**Task prompt**
In the entries below, find the line with "html: <div>SEVICE STORE</div>" and the line with "none -> <div>PRODUCTS</div>". Repeat exactly everything between them, those two lines included, but not the pictures.

**Study material**

::::::

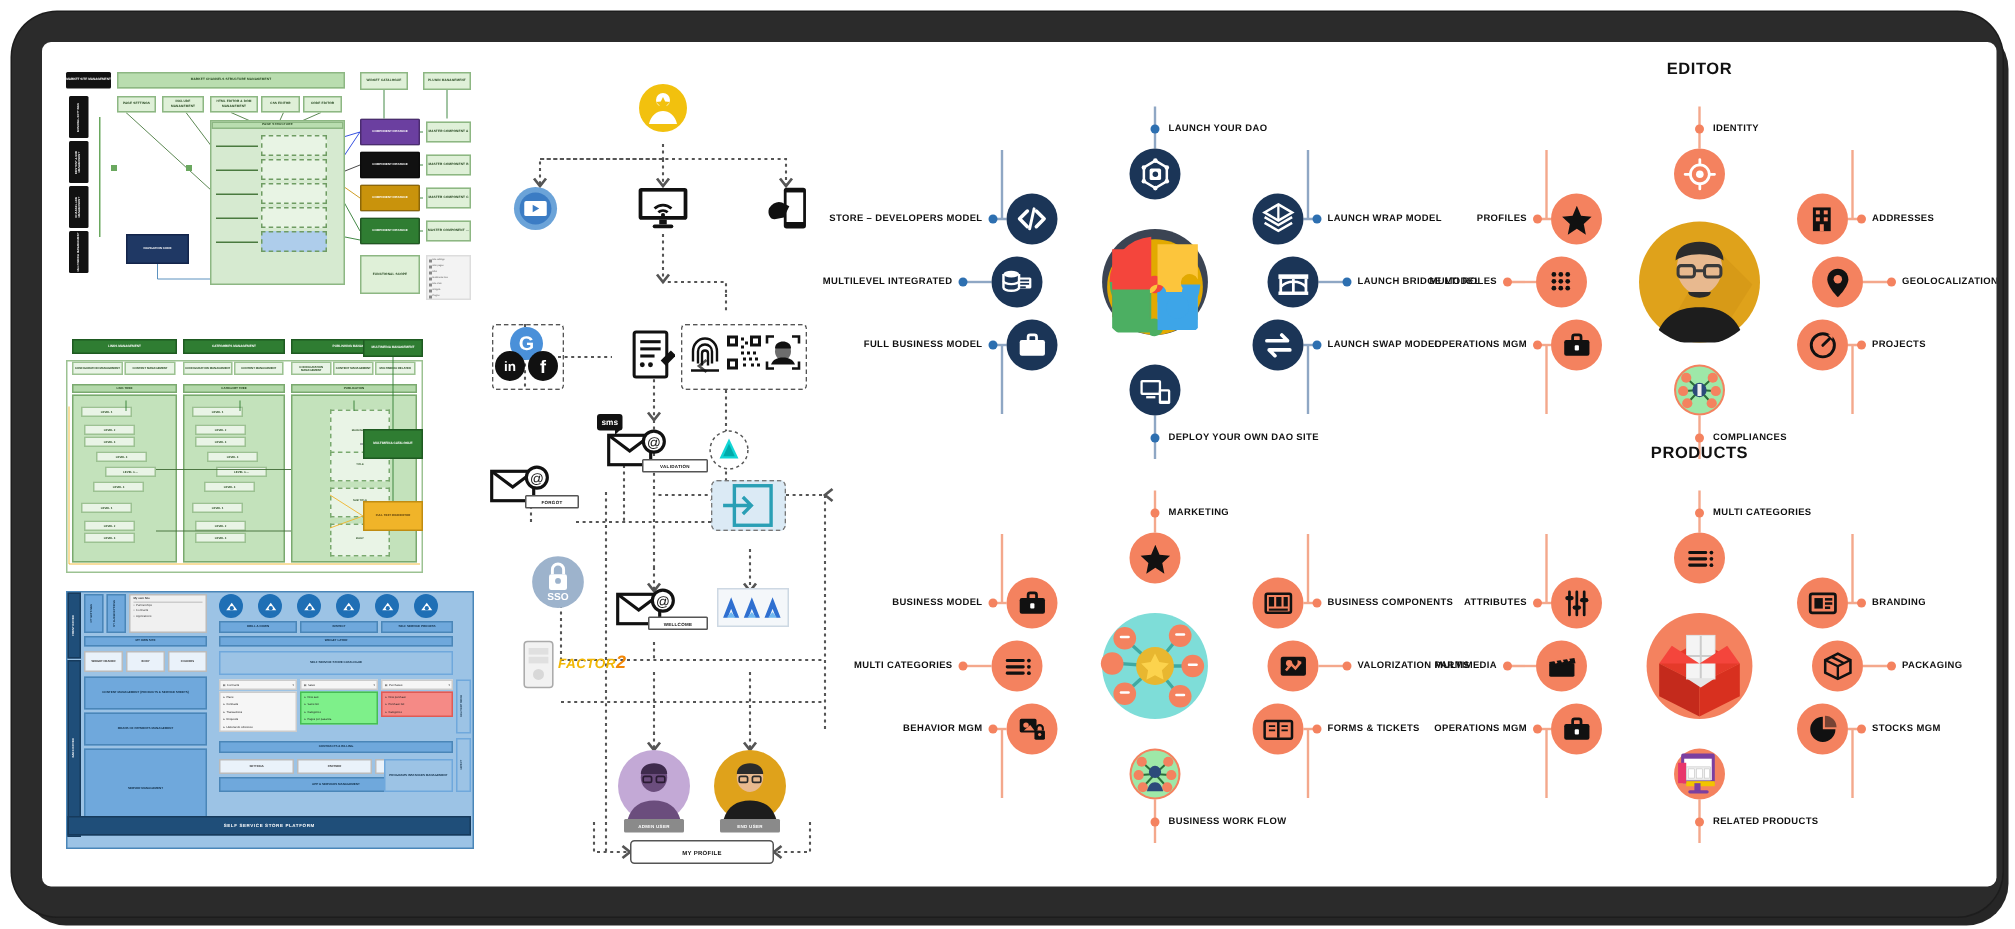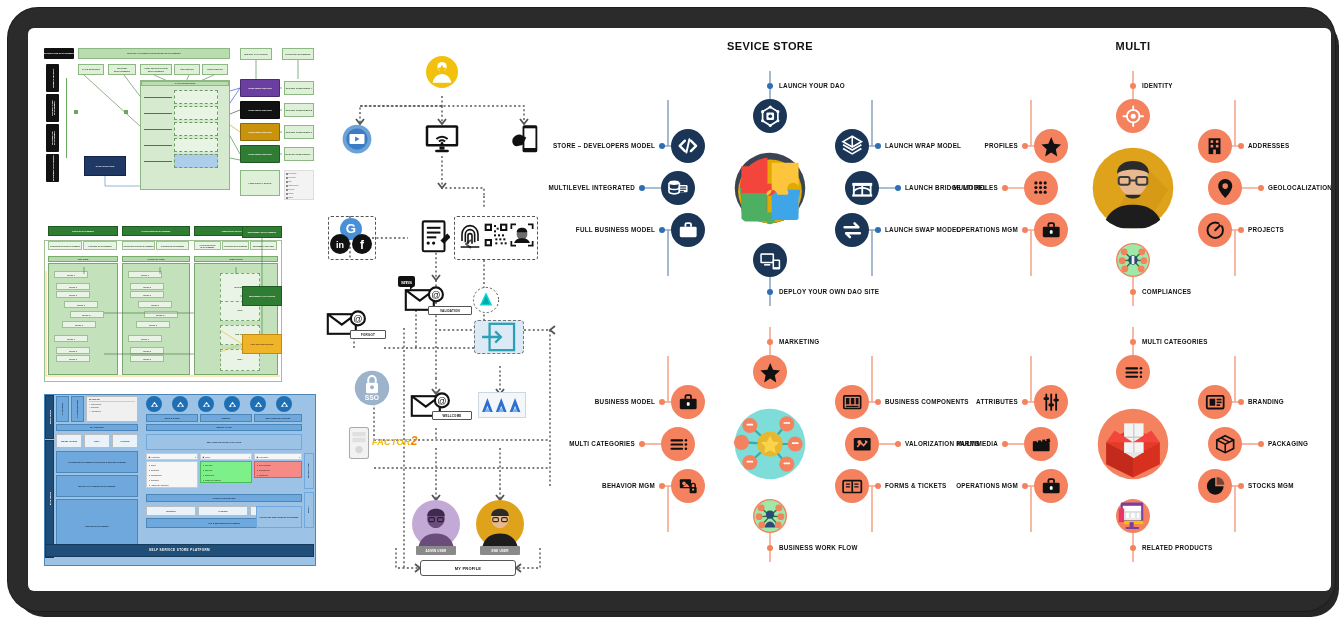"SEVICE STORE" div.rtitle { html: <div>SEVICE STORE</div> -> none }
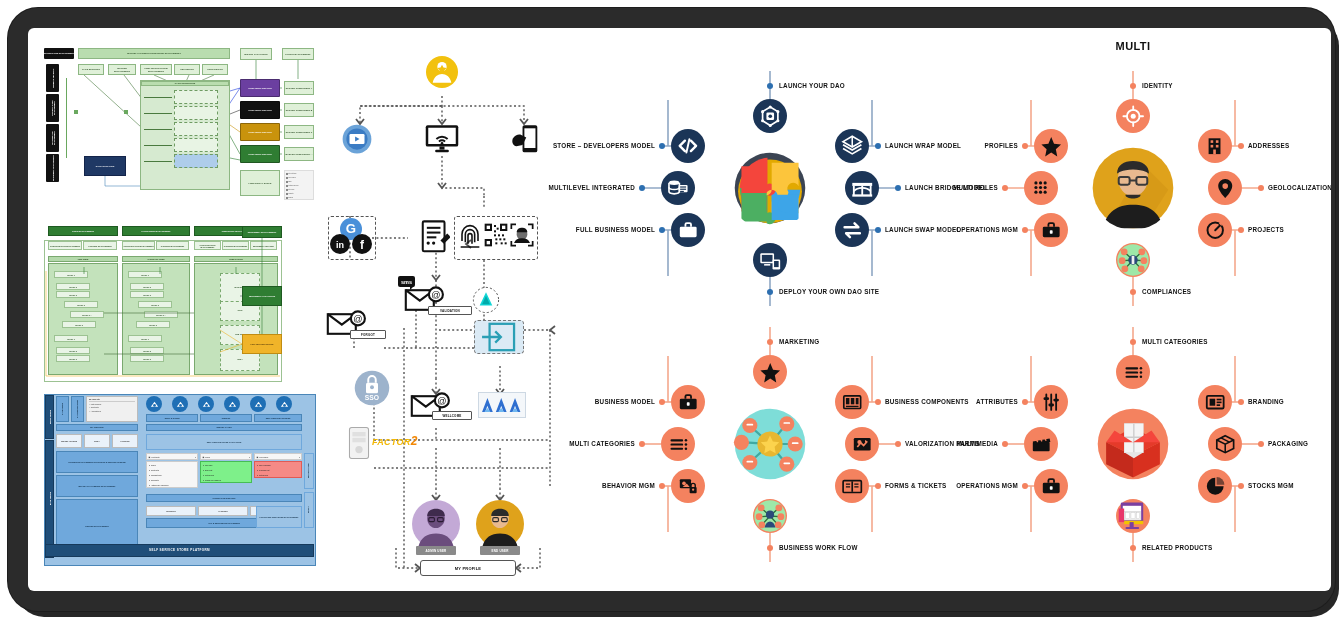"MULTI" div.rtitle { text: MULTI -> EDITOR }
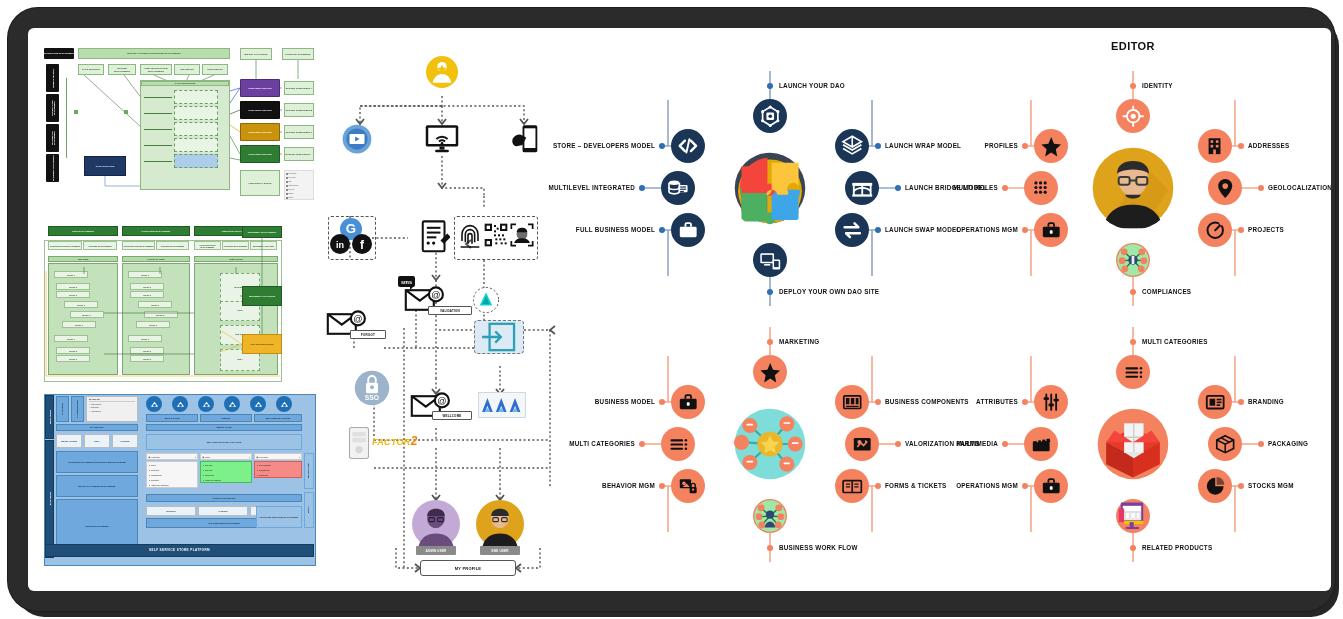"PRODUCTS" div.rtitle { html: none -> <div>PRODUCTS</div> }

::::::

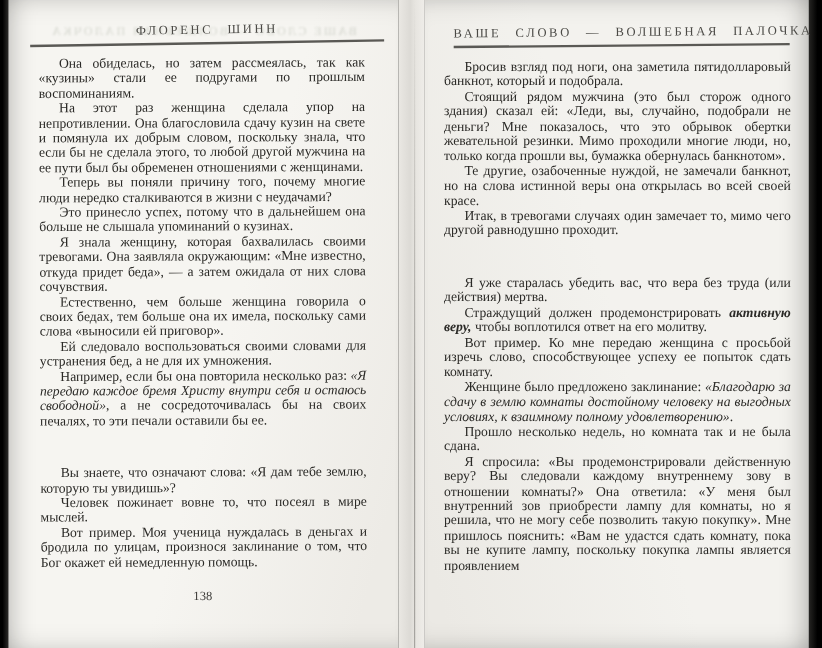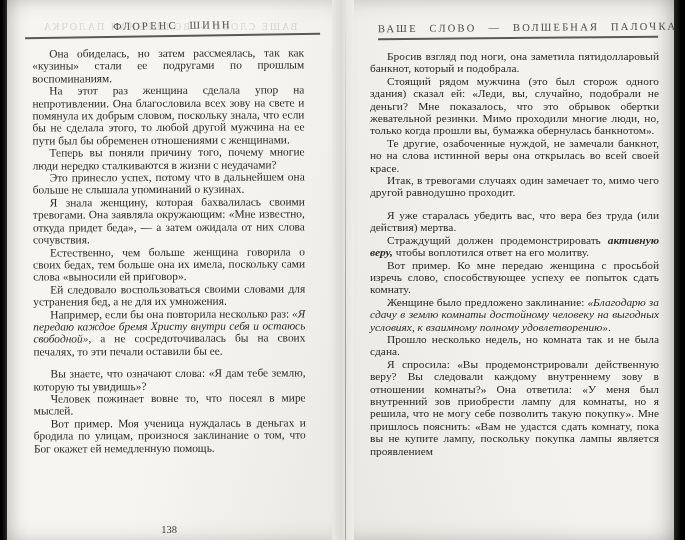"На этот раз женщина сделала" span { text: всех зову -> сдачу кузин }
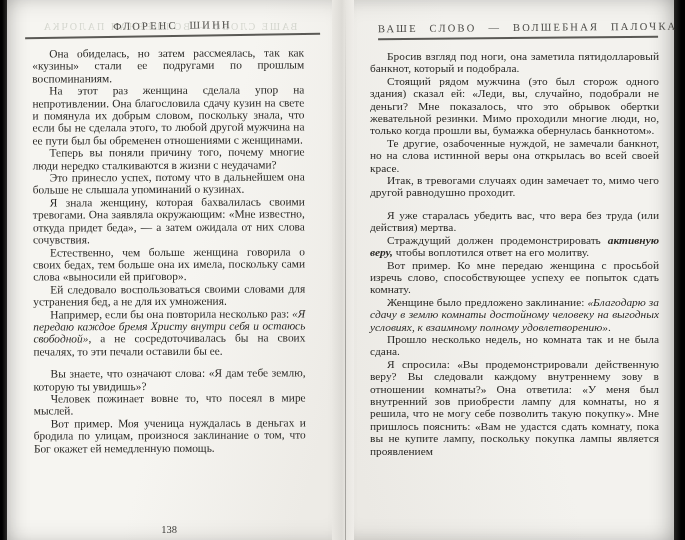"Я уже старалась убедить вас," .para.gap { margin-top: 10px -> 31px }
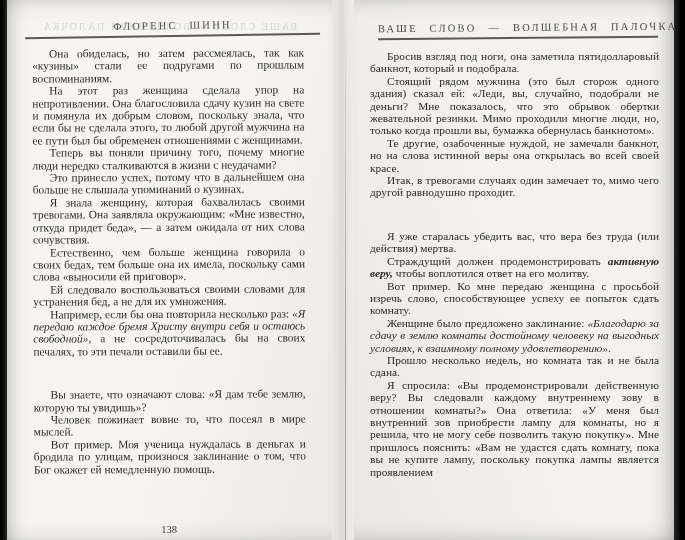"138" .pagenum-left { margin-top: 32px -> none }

::::::

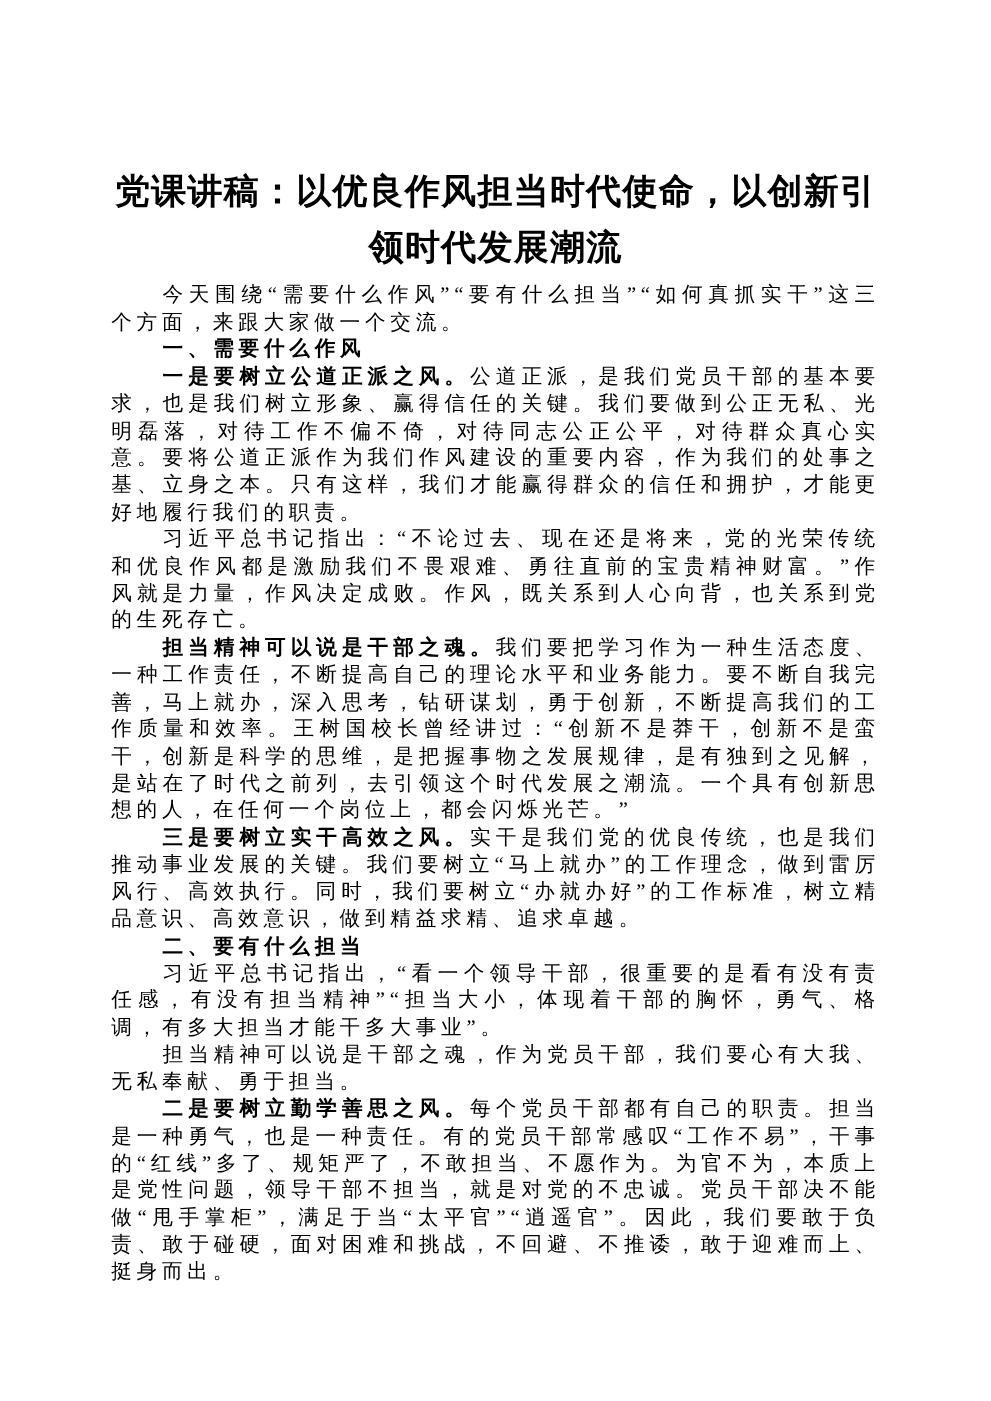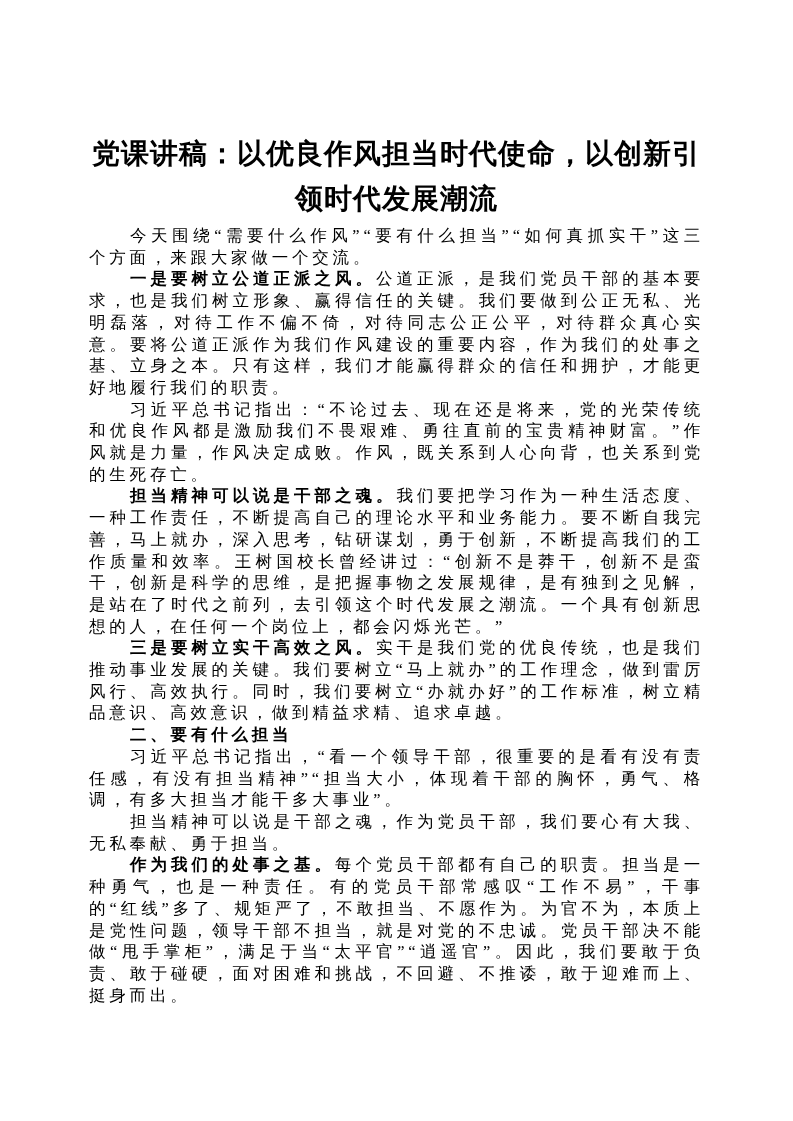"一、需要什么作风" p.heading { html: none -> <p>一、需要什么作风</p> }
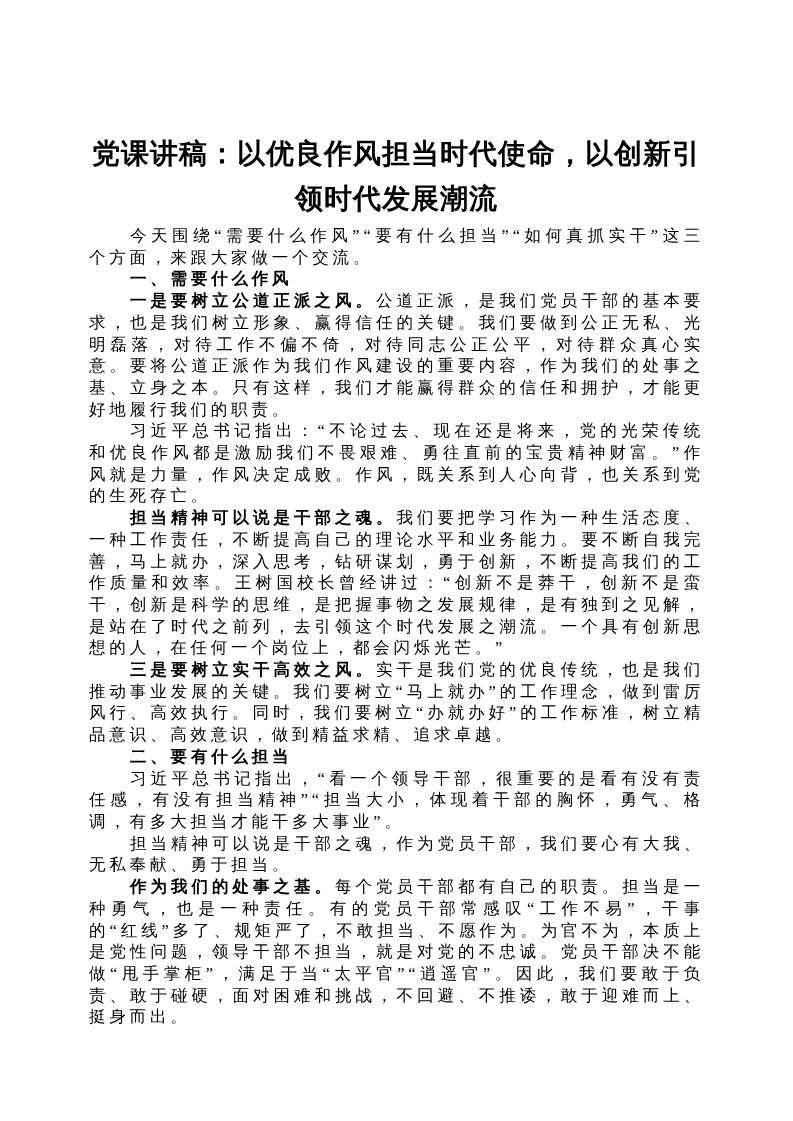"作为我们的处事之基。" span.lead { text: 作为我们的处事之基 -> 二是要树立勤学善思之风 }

::::::

**Result**
"SEVICE STORE" div.rtitle { html: <div>SEVICE STORE</div> -> none }
"MULTI" div.rtitle { text: MULTI -> EDITOR }
"PRODUCTS" div.rtitle { html: none -> <div>PRODUCTS</div> }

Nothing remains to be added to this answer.